London Bridge rail and Tube stations both reopened early on Monday morning. The bridge and surrounding roads have also reopened.
At the scene
By BBC's Katie Wright
While the usual hordes of commuters stream across London Bridge, the large police presence and multitude of global TV crews show it's not a typical Monday morning.
James Hartley, an HR manager in the city, crosses London Bridge every morning and would "normally be marching across". Today, he took a moment to stop and reflect.
"I'm just taking in the city and thinking about what happened over the weekend. It feels really emotional."
The overriding message to Londoners has been to carry on as normal, but for some of those who work near where the attack happened, that wasn't possible logistically.
Abigail Barclay and her colleagues were gathered on the street near Borough Market unable to get into their office.
She said: "We're just working out our plan at the moment. There are lots of people out here trying to figure out what they're going to do."
Speaking on Sunday, Metropolitan Police Assistant Commissioner Mark Rowley said four police officers were among those injured, two of them seriously.
The Met said one officer received stitches to a head injury and another received injuries to his arm.
An off-duty officer, who was one of the first on the scene, remains in a serious condition.
Australian Prime Minister Malcolm Turnbull has confirmed four of the country's nationals had been caught up in the attack.
Two, Candice Hedge from Brisbane and Andrew Morrison from Darwin, are among the injured after both were stabbed.
Seven French nationals were injured in the attack, including four with serious injuries, while one French national is still missing.
Among other developments:
- Prime Minister Theresa May chaired a meeting of the government's emergency committee Cobra
- A vigil is being held at 18:00 BST at Potters Field Park near London Bridge to remember the victims
- There will also be a minute's silence on Tuesday at 11:00 BST in memory of those who lost their lives and all those affected by the attacks
- Barriers have been installed on Westminster, Lambeth and Waterloo bridges following the attack to stop vehicles from mounting the pavement
- The Metropolitan Police has set up a casualty bureau on 0800 096 1233 and 020 7158 0197 for people concerned about friends or relatives
Police say the attack began at 21:58 BST on Saturday, when a white Renault van hired by one of the attackers drove onto London Bridge from the north side.
Eyewitnesses described it travelling at high speed, hitting pedestrians, before crashing close to the Barrowboy and Banker pub.
It is the third terror attack in the UK in three months, following the car and knife attack on Westminster Bridge in March, in which five people were killed, and the Manchester bombing less than two weeks ago, in which 22 people were killed.
A new normal?
Dominic Casciani, BBC home affairs correspondent
With three attacks in three months, acts of terror against soft targets is beginning to feel, to some people, like the new normal.
The brutal reality is that this kind of threat is absolutely typical of what jihadists sought to achieve in all their attacks across Europe.

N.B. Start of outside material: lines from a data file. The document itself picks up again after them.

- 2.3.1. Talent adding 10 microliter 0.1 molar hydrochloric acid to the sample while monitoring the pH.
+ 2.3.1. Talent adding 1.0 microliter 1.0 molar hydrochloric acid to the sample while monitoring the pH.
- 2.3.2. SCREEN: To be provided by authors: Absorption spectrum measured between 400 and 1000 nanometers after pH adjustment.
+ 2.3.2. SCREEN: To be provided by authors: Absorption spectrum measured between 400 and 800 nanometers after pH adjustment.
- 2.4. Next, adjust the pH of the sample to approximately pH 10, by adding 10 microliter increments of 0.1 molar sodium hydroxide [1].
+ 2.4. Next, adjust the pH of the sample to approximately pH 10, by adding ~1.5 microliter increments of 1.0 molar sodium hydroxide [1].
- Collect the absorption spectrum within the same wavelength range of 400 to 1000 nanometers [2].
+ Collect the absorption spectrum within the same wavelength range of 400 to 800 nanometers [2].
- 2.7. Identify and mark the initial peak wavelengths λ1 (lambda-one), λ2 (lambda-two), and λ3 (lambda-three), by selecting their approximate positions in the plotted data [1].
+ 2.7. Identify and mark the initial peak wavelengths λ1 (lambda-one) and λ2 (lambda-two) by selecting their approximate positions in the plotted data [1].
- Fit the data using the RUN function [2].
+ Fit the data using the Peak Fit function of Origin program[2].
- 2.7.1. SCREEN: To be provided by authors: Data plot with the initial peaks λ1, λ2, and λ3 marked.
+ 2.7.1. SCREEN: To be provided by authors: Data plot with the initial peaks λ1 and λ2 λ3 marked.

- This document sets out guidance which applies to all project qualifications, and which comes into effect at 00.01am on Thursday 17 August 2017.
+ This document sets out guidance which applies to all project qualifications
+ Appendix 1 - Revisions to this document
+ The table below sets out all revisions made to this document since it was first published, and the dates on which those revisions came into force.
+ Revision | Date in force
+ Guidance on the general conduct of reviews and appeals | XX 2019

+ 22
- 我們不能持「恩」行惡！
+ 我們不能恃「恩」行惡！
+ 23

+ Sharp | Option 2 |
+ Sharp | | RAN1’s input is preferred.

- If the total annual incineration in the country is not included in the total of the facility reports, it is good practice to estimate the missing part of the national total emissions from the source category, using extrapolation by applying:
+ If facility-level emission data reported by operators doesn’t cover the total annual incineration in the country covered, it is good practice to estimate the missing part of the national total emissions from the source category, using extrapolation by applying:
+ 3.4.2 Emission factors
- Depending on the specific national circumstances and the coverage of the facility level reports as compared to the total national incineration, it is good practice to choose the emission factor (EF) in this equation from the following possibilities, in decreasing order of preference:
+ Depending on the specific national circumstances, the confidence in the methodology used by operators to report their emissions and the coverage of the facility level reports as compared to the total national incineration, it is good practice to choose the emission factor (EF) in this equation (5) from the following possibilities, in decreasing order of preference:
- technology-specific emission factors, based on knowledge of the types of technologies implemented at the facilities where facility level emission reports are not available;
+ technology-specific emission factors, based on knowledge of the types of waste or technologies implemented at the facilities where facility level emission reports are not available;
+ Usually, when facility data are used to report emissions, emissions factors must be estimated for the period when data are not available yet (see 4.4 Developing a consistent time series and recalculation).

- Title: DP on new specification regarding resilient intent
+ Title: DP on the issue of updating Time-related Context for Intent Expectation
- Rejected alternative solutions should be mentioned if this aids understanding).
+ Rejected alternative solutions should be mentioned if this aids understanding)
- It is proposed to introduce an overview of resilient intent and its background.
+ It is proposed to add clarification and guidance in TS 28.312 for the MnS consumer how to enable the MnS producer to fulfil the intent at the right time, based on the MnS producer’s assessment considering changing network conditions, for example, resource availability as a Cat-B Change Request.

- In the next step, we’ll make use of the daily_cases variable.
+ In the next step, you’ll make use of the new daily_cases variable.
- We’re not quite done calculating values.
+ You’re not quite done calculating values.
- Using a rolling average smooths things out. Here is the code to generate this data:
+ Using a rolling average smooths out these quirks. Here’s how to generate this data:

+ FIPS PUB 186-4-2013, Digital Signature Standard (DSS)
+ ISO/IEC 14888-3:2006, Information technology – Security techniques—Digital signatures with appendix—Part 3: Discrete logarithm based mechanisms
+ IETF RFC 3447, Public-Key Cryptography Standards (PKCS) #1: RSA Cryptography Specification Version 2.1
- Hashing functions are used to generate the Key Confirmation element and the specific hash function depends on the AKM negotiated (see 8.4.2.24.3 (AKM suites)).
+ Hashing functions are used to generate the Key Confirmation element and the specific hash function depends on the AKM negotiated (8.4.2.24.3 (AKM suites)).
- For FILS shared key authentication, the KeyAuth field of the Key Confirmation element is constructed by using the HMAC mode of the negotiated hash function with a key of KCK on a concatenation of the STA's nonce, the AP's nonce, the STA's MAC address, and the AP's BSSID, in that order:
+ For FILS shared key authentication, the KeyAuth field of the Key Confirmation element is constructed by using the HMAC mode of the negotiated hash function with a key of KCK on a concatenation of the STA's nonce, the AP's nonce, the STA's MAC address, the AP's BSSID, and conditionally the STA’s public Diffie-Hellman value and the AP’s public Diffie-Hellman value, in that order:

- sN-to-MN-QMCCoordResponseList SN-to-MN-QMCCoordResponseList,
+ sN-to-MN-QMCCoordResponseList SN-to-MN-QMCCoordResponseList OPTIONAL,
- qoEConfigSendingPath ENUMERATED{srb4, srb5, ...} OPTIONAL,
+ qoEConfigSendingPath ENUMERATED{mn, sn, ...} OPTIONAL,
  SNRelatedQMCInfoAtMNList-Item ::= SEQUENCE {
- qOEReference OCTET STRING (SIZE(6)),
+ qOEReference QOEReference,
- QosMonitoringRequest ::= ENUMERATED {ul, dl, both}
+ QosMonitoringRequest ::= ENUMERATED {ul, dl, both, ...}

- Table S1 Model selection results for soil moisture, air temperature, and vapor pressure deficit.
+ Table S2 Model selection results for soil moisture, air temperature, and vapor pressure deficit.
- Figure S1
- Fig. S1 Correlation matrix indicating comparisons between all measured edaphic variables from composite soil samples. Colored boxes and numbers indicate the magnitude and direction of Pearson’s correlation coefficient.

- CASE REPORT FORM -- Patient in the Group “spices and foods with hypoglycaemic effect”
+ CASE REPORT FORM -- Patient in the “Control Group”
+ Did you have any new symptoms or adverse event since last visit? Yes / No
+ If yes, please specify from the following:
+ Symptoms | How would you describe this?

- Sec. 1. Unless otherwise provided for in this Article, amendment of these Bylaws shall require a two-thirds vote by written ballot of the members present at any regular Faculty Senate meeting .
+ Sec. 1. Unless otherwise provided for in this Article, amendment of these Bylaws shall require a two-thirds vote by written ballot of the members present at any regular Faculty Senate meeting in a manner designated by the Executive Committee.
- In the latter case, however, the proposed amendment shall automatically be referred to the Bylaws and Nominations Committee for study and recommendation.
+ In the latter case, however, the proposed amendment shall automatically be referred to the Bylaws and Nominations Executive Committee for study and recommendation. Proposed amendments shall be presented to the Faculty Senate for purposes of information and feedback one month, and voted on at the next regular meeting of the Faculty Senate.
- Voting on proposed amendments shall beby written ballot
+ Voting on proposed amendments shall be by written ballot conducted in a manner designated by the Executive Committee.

Since 2013 security services in the UK have foiled 18 plots. A large proportion of those have involved suspects who set out to commit acts of violence similar to the attacks on Westminster Bridge and London Bridge.
Plans to use bombs, such as at Manchester Arena, are rarer because plotters need to have the technical skills for such an appalling attack - but attacking people with cars and knives is far easier and has long been encouraged by so-called Islamic State and other jihadists.
The aim of the three attackers last night is abundantly clear - not only did they want to kill, but they wanted to lose their own lives.
They would have known full well that attacking people in the street would draw armed police in their direction and the fake bomb belts they were wearing would, in their own warped minds, hasten their demise.